I tried to open my eyes and lay there on my bed gasping for oxygen. I can't believe the robbery had petrified me so much! At first, I did not dare to look around my room for fear of encountering the robber. What if it was real? It felt too real! I was dreading that my ATM card had really disappeared. As much as I wanted to check to clear my conscience, I did not want to as I did not want to wake up. I plucked my courage and looked around from after many minutes, scanning everything and also any silhouettes lurking around. Thank goodness I didn't find any. I began to chant prayers to dispel any "energy" or "presence" that might disturb my sleep. I couldn't sleep for some time. I was too engrossed in my thoughts of that robbery.
Why didn't I phone the police? Did nervousness got the better of me? The robbers could have been caught by the police if only I acted faster. Why didn't i? Why had I let the robbers in to my house? I doubted myself and my actions in the dream. It really shows that I have little preparedness in emergencies. I was also thinking of allocating a safe hiding place for my valuables but what if the robbers knew where they were, or if they unknowingly stole the box or whatever that housed my possessions?
It took quite a while to clear my thoughts. I then slipped into slumberland, dreaming about adventures like those in the Twilight Princess game I played recently. I also dreamed about school (oh no!) and another robbery, this time at the ATM machine, although I did not remember much of it.
I'm glad that despite all these nightmares and dreams, I still managed to get a sound sleep after all those nights of sporadic sleeps. I was actually dreading to go to sleep last night as I did not want a poor quality sleep. =S
Why all these dreams? Are they somehow stress-related? I have just realized that most of my dreams these past few days somehow were related to school...

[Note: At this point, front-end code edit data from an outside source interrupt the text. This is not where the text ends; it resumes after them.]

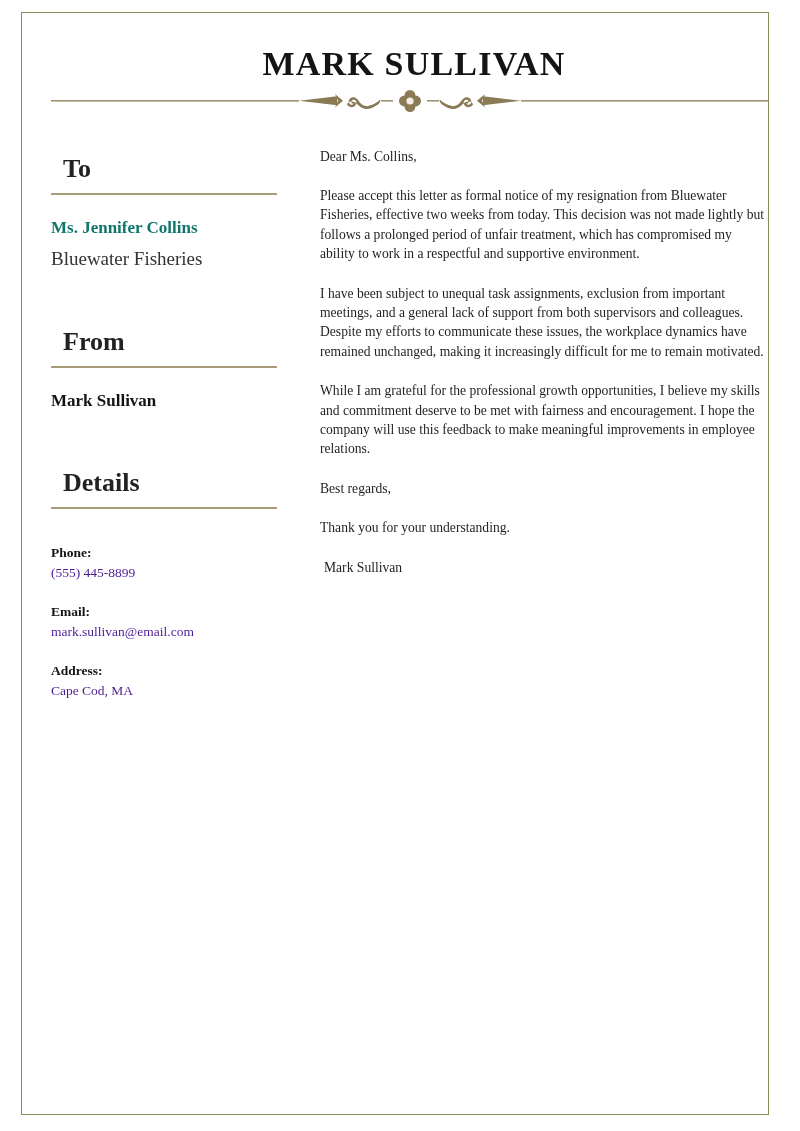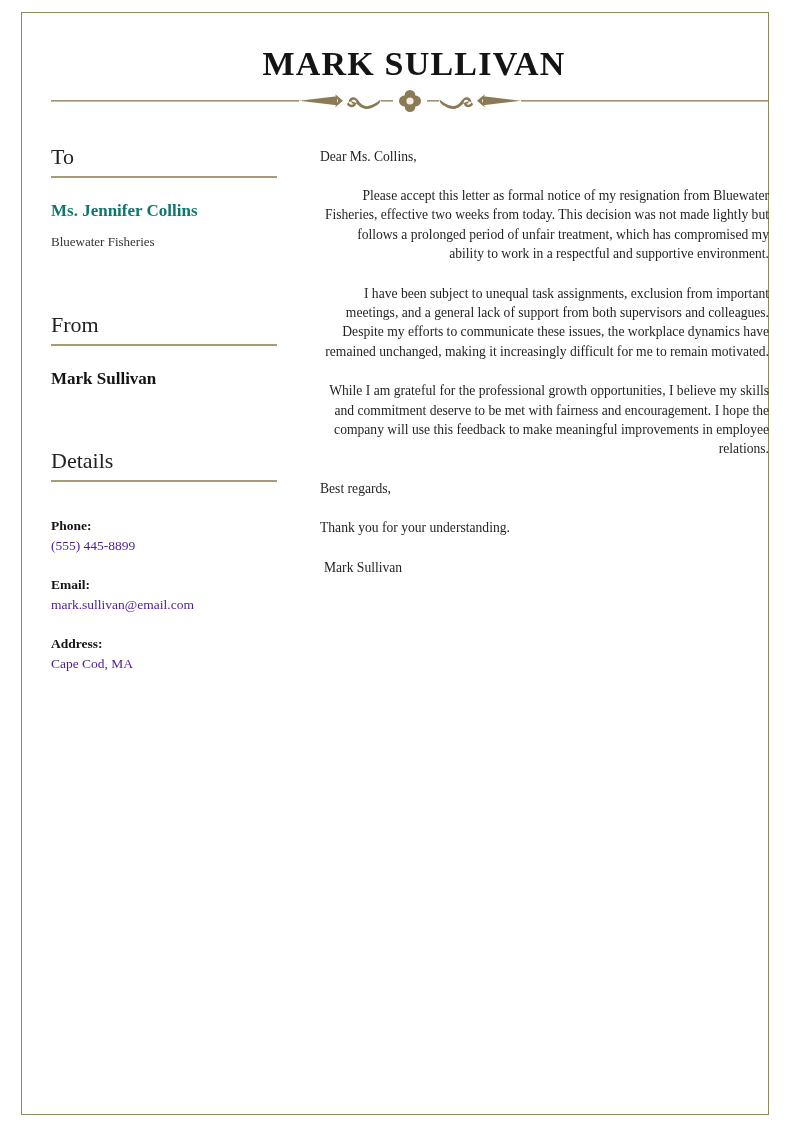"To" .side-heading { font-size: 22px -> 26px; font-weight: normal -> bold; margin: 0 -> 12px }
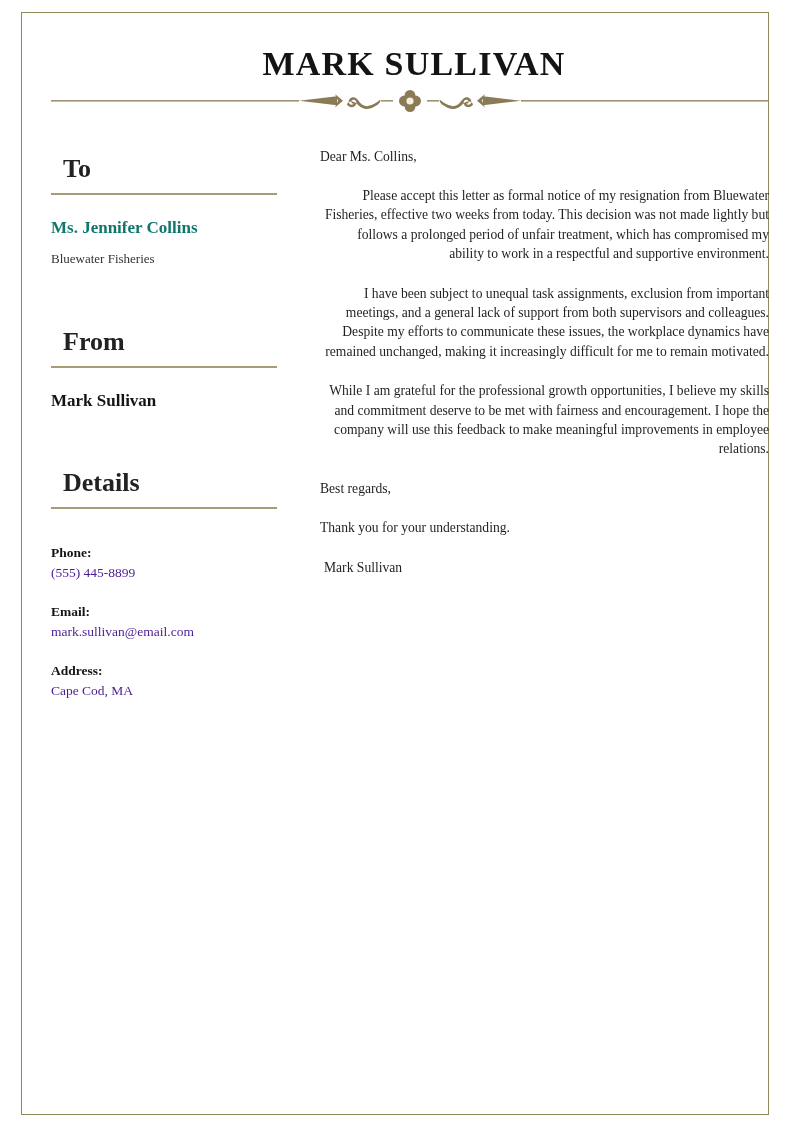"Please accept this letter as" .para { text-align: right -> left }
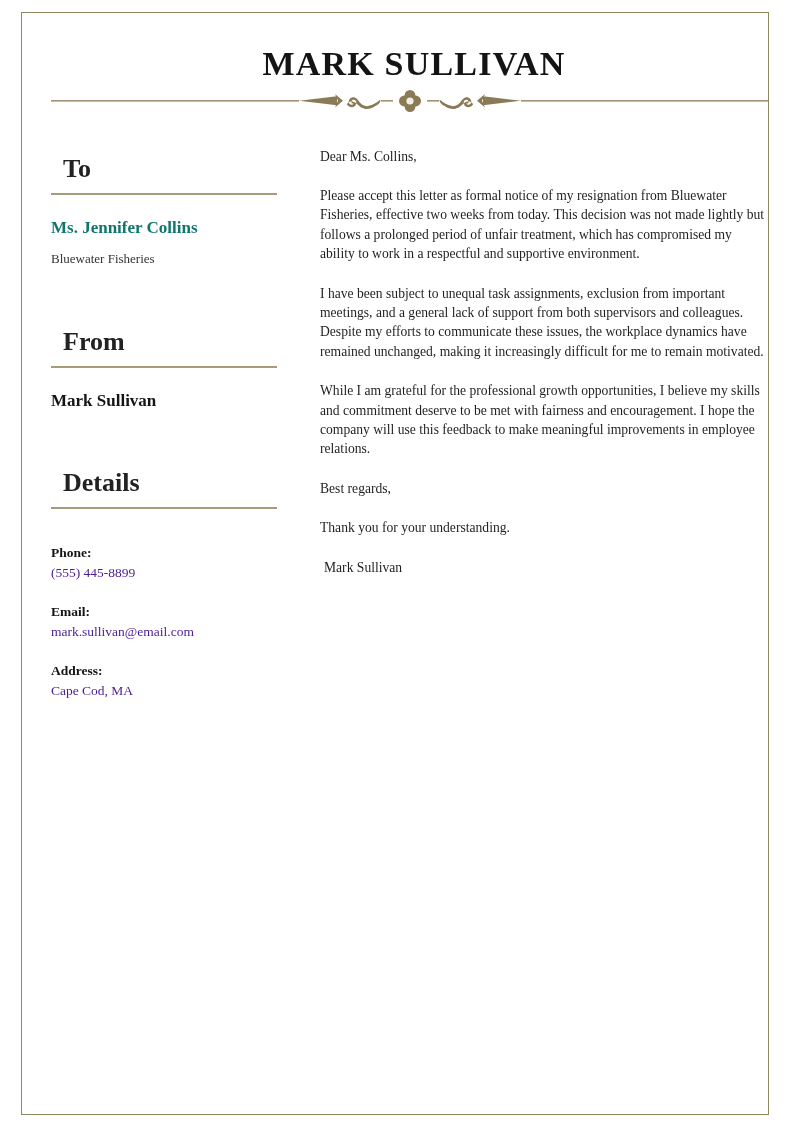"Bluewater Fisheries" .recipient-company { font-size: 13px -> 19px }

I'm not spending the last week of my school holidays that well too. After a week of playing the Twilight Princess game, I had to go back to work on my holiday assignments, two of which are the major ones which are the O Levels computer coursework and the Flash animation for an upcoming competition. I have done absolutely nothing for the latter. I could not concentrate on working even these two. I totally regretted playing that game, and I wish to regain that lost time. I refuse to believe that the holidays are meant to catch up on schoolwork. I was hoping that I could self-improve myself in vocabulary and maybe revising a little. I could do none of these things! My brain was screaming at me to relax and not do any productive work whereas my conscience said otherwise.
I think I have landed myself in major trouble, for once again leaving everything till the last minute. Congratulations, idiot, you learned nothing after all! I have no idea what causes this. I used to be a pretty ardent workaholic but now, my concentration span could not last 10 minutes before I get distracted again.
I'm lethargic, languid, lazy, lackadaisical, and whatever adjectives starting with "L" which describes my current lethargy. I simply have no mood nowadays to go on doing my assignments or even doing some productive work. Nor do I have to mood to enjoy myself. I don't understand why. It is as if there's something clogging my brain.
I can only do things when I have the mood and the heart to do it. I will not bother trying to do anything when I don't have the mood. *sigh*
I don't know what am I supposed to do now. I have no more choice but to force myself to finish up all my assignments. I am so going to be in deep trouble when school reopens. Oh God, help me! =( All these things are really killing me! I'm so frustrated and disappointed with myself!